Anonymous wrote:Anonymous wrote:Anonymous wrote:I probably would have had all the family over at the grandparents' house .your dh can go lie down when he's tired or overwhelmed. I really don't see why your creating these issues.
-- stage 4 cancer patient
Because exhaustion from cancer, and neurological irritability from new brain injuries don't present in remotely the same way?
Well the covid concerns seem like a bunch of drama, then.
Anonymous wrote:Anonymous wrote:I probably would have had all the family over at the grandparents' house .your dh can go lie down when he's tired or overwhelmed. I really don't see why your creating these issues.
-- stage 4 cancer patient
Because exhaustion from cancer, and neurological irritability from new brain injuries don't present in remotely the same way?
Anonymous wrote:I probably would have had all the family over at the grandparents' house .your dh can go lie down when he's tired or overwhelmed. I really don't see why your creating these issues.
-- stage 4 cancer patient
Anonymous wrote:Anonymous wrote:Anonymous wrote:I think it sounds more complicated. I personally would want to rest in my own room if things got overwhelming. I’m sure she set it up that way because they’ll just leave after 30 minutes.
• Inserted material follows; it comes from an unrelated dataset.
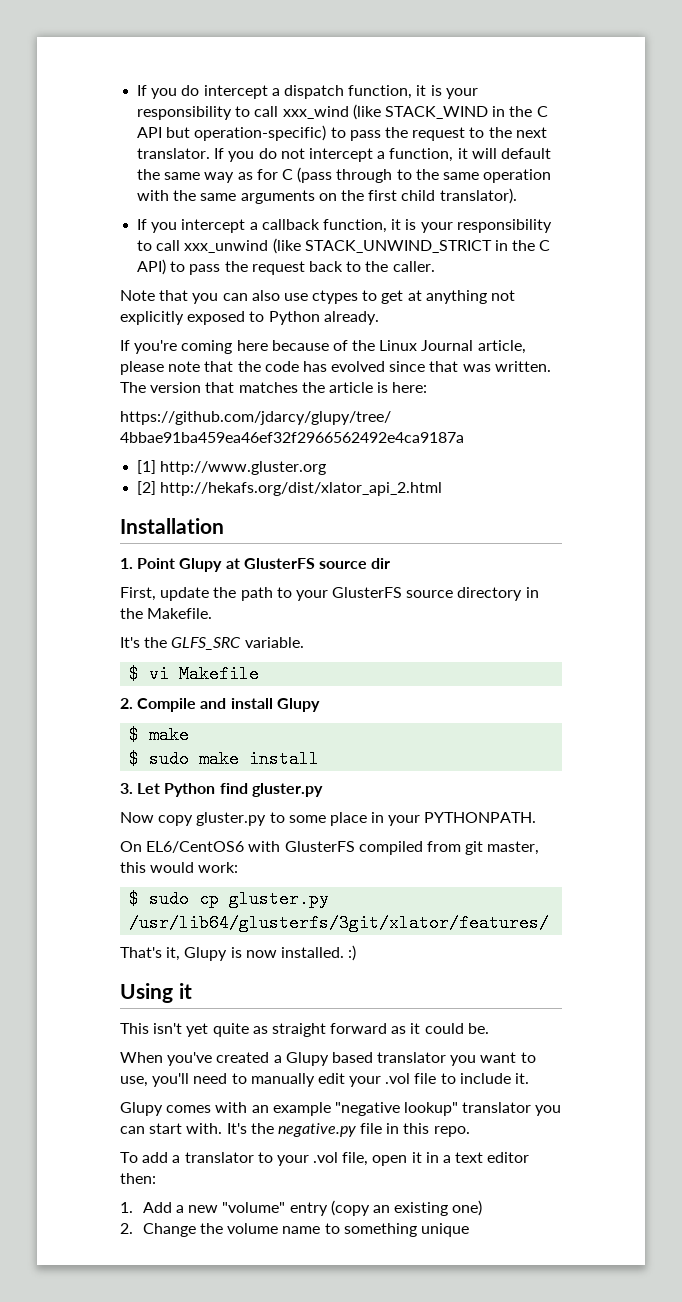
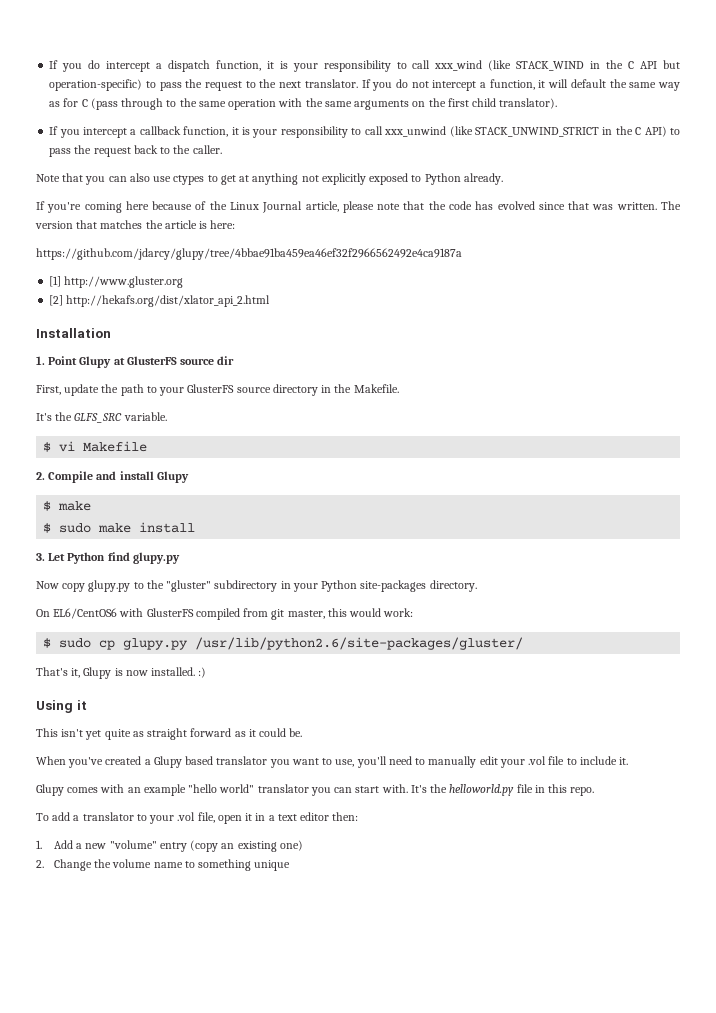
[251,783,323,797] gluster.py -> [132,552,180,564] glupy.py
[196,812,537,826] gluster.py to some place in your PYTHONPATH. -> [88,580,477,592] glupy.py to the "gluster" subdirectory in your Python site-packages directory.
[229,890,330,908] [129,914,550,932] gluster.py /usr/lib64/glusterfs/3git/xlator/features/ -> [123,637,524,650] glupy.py /usr/lib/python2.6/site-packages/gluster/
[334,1102,459,1116] "negative lookup" -> [188,784,255,793] "hello world"
[277,1123,356,1137] negative.py -> [449,784,515,796] helloworld.py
I think that’s fine, but she’s not being honest about it, unless she said it was probably just a drive by.
I understand that might be what you want. I find it hard to imagine what it’s like to find that your brain doesn’t work like it used to. DH doesn’t react to being overwhelmed by getting sleepy and wanting to go off. He gets confused and irritable and agitated. He does best with a walk or a drive or a change of scenery. That will be easier to make happen if I am not also hosting a ton of people.
My hope would be that we’ll come and do presents and then he’ll take some kind of break and be back for the meal. Maybe that will be too long, we’ll play it by ear.
The sibling hosting has a good sense of what to expect. They’ll be fine with whatever happens. There has been no dishonesty. The sibling who is objecting does not have realistic expectations, but that’s not because I have been dishonest.
But, you wouldn't be hosting. Wouldn't your inlaws? I'm sure your SIL would be fine if you and DH left for awhile. I really was on your side, but you really sound difficult the more you post. This is just a vent about your SIL. We get it.
Anonymous wrote:OP moved because her husband can no longer work so they probably could not afford their house anymore.
Anonymous wrote:Anonymous wrote:Anonymous wrote:You need to move out of your in-law's house. A DIL should not be providing elder care IMO. It will only cause resentment from all sides.
Why?
This makes zero sense if a daughter or son will not step up. I did all the care for my MIL. My husband is very good to me. Why wouldn't I help him care for his mom when I had the time and flexibility and he didn't?
Anonymous wrote:Anonymous wrote:You need to move out of your in-law's house. A DIL should not be providing elder care IMO. It will only cause resentment from all sides.
Why?
Anonymous wrote:Anonymous wrote:OP, why is it up to you to find the compromise? I would tell grandparents that you came up with the original plan, like it, and think you should stick to it. If they change up the plans, that is not on you. You can then do what you need to do to (hotel overnight) for your own family.
I didn’t come up with the original plan. It was a plan that everyone contributed to. To be honest I don’t know how solving it became my job.